2. Creating and Maintaining the CBOM inventory

   Another aspect to consider is determining when to generate the inventory during the various stages of development and deployment of a system. Each stage may generate their own inventory augmenting the inventory from previous stages capturing the link between the stage at which an inventory component got introduced thus facilitating analysis and remediation of any vulnerabilities. Additionally, various stakeholders in the organizations would have different requirements for the scope of inventory. For example, the product development team would be interested in the cryptographic inventory related to source code, software dependencies and application configuration whereas the IT operations team might be interested in a larger inventory scope related to software, PKI, SaaS, network, data and hardware.

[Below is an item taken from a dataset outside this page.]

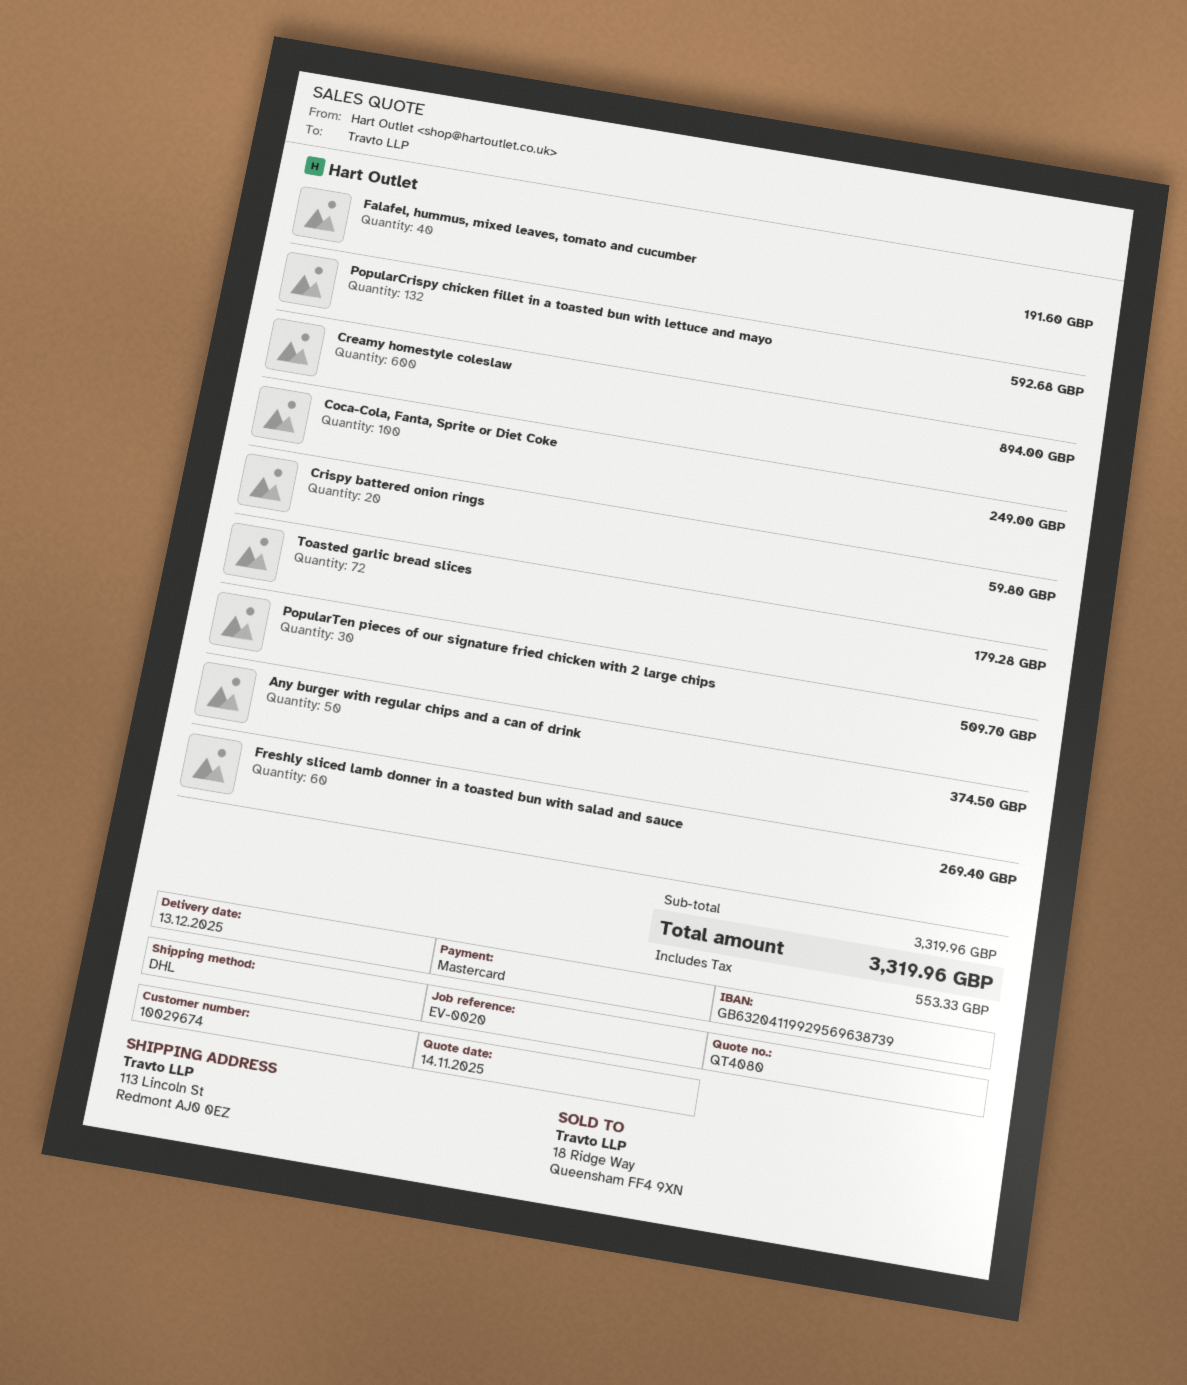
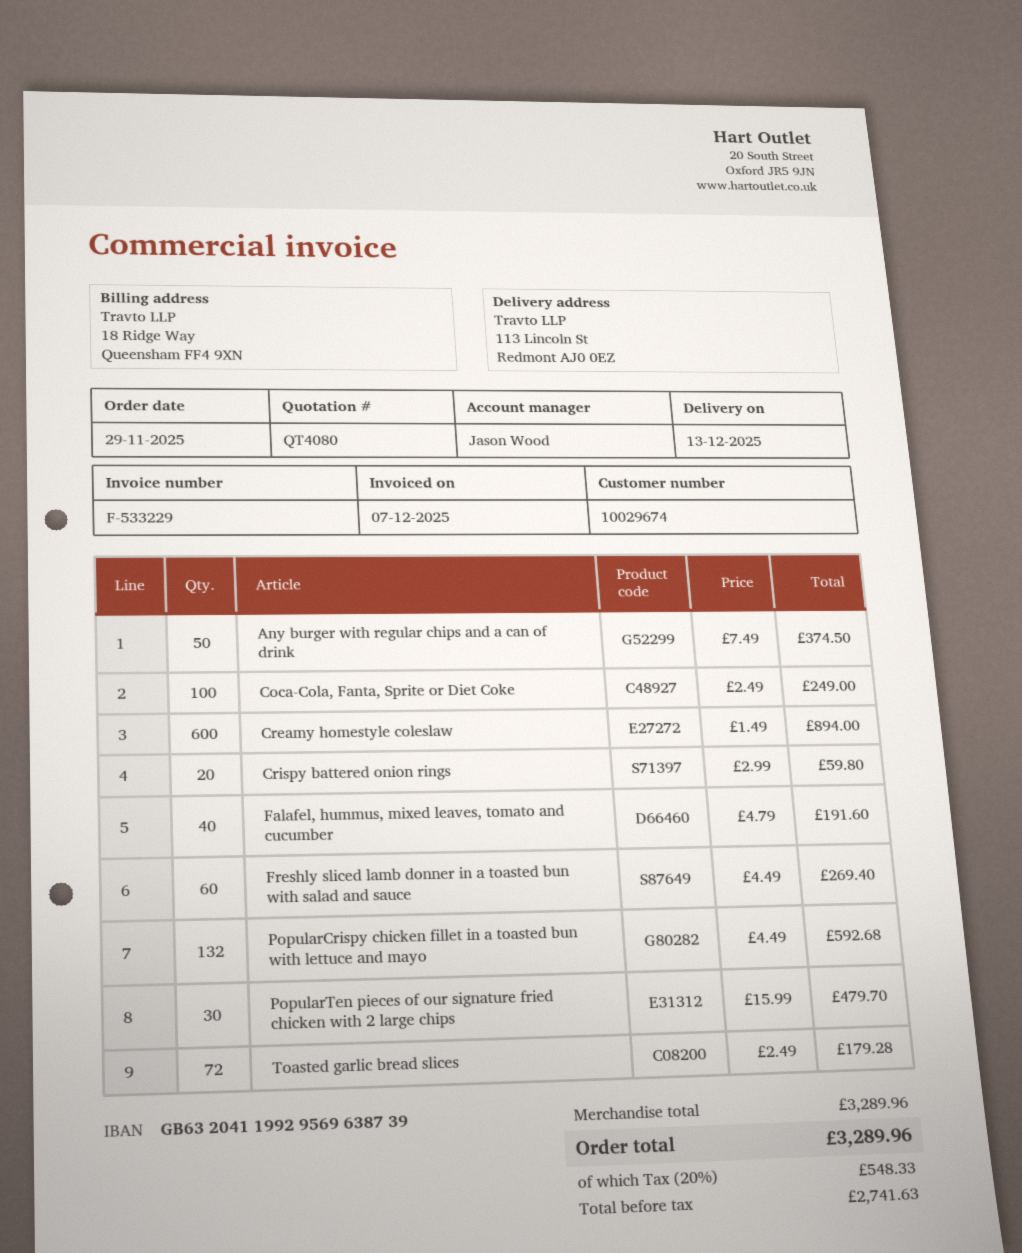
PopularTen pieces of our signature fried chicken with 2 large chips: 30 for 509.70 -> 30 for 479.70
subtotal: 3319.96 -> 3289.96
tax: 553.33 -> 548.33
total: 3319.96 -> 3289.96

3. Audit and review of the CBOM inventory

   Regular audits and review of the CBOM is crucial to ensure the cryptographic entities align with the latest security standards and fix any impending vulnerabilities for example, replace vulnerable key sizes and algorithms, renew and revoke certificates, etc.

How could Encryption Consulting help?  

Encryption Consulting’s PQC assessment service could help your organization by conducting a detailed assessment of your on-premises, cloud, and SaaS environments, identifying vulnerabilities and recommending the best strategies to mitigate the quantum risks.  

Our PQC assessment service covers a detailed risk evaluation of your current cryptographic environment, develop strategy and roadmap plan to mitigate the identified risks and implementation of required technologies and solutions to achieve a resistant environment.  

For more information related to our products and services please visit Post Quantum Cryptographic Services.

Conclusion

Concluding, identifying, and managing your organization’s software and their associated cryptographic assets using SBOM and CBOM respectively is the key to safeguarding and mitigating the risks associated with software vulnerabilities and cryptographic attacks.